━━━━━ Extracted material
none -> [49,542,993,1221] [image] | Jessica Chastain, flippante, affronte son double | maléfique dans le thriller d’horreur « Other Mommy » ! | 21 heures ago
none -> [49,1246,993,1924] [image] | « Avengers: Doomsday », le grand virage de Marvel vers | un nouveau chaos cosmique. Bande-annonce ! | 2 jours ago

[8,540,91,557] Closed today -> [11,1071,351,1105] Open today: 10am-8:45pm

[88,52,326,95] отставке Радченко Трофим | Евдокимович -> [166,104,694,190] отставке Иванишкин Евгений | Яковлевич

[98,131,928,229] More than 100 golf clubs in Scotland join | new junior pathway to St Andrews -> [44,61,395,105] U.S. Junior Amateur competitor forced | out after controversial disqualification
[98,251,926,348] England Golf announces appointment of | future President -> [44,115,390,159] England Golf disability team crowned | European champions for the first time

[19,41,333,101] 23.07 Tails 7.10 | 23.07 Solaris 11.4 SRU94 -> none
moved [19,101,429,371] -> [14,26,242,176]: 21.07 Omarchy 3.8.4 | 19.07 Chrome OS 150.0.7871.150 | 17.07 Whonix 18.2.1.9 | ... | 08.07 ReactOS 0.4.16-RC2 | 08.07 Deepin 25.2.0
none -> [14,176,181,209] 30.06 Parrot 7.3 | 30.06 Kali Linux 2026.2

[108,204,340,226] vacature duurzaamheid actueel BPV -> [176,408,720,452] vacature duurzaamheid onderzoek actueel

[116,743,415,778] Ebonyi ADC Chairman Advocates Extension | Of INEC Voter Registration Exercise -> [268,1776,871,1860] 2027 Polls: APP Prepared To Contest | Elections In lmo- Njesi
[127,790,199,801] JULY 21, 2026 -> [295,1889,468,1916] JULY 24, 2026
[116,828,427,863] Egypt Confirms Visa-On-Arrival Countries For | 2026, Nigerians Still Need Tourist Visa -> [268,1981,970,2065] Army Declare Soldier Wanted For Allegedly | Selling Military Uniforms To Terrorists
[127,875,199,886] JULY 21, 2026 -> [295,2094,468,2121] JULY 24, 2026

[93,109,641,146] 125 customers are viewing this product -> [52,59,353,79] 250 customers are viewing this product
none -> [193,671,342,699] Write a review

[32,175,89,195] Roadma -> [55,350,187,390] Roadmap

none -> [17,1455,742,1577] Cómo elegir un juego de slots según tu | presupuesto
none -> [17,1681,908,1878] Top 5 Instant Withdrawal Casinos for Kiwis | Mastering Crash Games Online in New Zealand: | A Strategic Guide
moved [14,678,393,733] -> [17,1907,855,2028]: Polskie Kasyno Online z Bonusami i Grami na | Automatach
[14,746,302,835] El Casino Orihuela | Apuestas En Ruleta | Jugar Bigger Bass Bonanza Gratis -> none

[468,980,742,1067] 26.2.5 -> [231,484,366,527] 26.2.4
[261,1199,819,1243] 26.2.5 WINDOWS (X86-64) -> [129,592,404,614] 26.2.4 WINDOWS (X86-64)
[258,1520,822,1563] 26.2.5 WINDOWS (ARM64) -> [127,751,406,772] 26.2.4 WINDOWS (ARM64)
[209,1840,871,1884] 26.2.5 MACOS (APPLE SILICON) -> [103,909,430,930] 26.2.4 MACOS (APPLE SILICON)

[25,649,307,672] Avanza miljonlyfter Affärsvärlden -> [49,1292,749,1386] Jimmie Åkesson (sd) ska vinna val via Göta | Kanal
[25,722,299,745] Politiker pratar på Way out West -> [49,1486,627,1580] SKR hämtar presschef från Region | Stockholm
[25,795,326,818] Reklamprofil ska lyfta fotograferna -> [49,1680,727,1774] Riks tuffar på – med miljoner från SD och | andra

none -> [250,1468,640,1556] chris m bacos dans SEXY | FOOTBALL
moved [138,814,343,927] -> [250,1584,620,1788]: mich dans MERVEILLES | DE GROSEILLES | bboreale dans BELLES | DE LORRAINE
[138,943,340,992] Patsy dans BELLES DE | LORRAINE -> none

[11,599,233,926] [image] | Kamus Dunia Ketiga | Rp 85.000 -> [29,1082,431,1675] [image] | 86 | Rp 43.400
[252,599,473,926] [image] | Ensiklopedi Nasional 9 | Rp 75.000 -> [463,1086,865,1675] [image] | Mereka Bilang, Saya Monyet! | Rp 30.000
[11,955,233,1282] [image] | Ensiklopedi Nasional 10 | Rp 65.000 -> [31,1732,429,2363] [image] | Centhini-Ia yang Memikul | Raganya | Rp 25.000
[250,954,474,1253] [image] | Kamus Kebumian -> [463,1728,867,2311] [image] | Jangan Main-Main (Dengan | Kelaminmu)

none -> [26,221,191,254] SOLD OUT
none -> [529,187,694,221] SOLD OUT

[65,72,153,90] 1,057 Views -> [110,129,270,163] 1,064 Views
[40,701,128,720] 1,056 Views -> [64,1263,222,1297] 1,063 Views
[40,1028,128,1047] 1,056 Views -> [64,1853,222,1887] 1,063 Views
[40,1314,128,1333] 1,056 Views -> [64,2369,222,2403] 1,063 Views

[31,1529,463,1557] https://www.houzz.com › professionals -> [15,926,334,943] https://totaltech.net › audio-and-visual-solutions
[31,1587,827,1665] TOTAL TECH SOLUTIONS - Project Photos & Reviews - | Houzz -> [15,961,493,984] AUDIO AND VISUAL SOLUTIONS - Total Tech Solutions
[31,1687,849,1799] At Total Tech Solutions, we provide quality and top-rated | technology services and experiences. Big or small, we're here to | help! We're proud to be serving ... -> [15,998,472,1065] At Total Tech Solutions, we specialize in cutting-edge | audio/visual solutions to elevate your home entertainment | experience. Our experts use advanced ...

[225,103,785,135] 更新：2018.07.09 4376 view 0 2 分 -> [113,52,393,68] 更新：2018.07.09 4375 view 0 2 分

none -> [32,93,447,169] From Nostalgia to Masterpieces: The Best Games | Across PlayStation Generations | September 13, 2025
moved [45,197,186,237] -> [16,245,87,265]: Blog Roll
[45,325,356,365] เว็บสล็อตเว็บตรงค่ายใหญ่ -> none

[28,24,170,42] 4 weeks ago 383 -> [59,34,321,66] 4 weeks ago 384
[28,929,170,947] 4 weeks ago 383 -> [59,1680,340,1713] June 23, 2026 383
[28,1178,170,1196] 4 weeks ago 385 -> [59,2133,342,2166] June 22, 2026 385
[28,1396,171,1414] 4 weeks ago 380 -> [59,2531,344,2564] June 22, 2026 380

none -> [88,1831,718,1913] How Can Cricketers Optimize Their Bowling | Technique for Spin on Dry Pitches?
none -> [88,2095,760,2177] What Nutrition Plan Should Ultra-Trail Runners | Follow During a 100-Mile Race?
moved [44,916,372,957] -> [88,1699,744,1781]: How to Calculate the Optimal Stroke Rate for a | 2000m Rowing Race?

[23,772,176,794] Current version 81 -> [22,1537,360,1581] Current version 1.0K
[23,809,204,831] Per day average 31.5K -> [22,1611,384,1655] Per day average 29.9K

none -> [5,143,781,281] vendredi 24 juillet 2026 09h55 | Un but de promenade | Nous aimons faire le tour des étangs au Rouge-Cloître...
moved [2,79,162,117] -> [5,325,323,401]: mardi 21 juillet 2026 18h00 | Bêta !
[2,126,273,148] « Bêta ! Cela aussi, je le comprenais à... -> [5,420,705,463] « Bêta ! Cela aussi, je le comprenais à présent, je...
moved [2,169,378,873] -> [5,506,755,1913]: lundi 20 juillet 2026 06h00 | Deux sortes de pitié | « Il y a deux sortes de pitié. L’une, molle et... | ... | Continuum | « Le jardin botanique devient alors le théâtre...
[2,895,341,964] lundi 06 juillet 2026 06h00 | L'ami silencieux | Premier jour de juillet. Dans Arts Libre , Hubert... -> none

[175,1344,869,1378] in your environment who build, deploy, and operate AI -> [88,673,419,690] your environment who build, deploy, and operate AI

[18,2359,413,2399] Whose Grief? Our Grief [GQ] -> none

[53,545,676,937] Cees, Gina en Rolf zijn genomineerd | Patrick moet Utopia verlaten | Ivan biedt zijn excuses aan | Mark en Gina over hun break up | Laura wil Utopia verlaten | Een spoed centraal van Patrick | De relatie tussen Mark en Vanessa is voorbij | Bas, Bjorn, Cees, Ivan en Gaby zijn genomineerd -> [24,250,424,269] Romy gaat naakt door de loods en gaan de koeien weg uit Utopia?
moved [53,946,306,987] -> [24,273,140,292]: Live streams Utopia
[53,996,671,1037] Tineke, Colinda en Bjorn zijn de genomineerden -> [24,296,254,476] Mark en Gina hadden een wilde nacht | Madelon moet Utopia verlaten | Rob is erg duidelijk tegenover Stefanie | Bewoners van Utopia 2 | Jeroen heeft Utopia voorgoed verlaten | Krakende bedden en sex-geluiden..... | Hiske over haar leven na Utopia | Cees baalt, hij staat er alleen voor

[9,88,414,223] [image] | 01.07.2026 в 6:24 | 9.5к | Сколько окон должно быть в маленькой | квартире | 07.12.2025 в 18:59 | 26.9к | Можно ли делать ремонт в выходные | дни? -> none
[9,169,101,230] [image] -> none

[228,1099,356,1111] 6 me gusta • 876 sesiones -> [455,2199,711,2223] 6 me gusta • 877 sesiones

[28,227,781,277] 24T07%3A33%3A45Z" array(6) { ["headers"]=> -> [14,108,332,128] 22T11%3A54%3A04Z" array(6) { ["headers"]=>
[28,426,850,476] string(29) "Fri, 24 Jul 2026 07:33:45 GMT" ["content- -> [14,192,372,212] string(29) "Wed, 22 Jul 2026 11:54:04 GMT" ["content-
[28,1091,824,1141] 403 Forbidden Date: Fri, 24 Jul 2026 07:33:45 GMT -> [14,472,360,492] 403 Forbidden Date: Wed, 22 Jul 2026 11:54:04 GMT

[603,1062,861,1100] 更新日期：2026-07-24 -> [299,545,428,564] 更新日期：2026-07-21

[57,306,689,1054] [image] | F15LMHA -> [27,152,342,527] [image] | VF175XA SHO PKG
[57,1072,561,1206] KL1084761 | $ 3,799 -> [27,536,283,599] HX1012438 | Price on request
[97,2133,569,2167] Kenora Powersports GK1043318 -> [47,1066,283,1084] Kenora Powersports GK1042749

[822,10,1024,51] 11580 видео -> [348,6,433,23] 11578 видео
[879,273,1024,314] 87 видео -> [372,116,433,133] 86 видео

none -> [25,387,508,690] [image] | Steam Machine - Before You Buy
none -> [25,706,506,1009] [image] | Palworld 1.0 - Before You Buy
━━━━━━━━━━
■ Prompt
In the records, which lines use the word "från"? Report them.

■ Exercise response
[25,722,299,745] Politiker pratar på Way out West -> [49,1486,627,1580] SKR hämtar presschef från Region | Stockholm
[25,795,326,818] Reklamprofil ska lyfta fotograferna -> [49,1680,727,1774] Riks tuffar på – med miljoner från SD och | andra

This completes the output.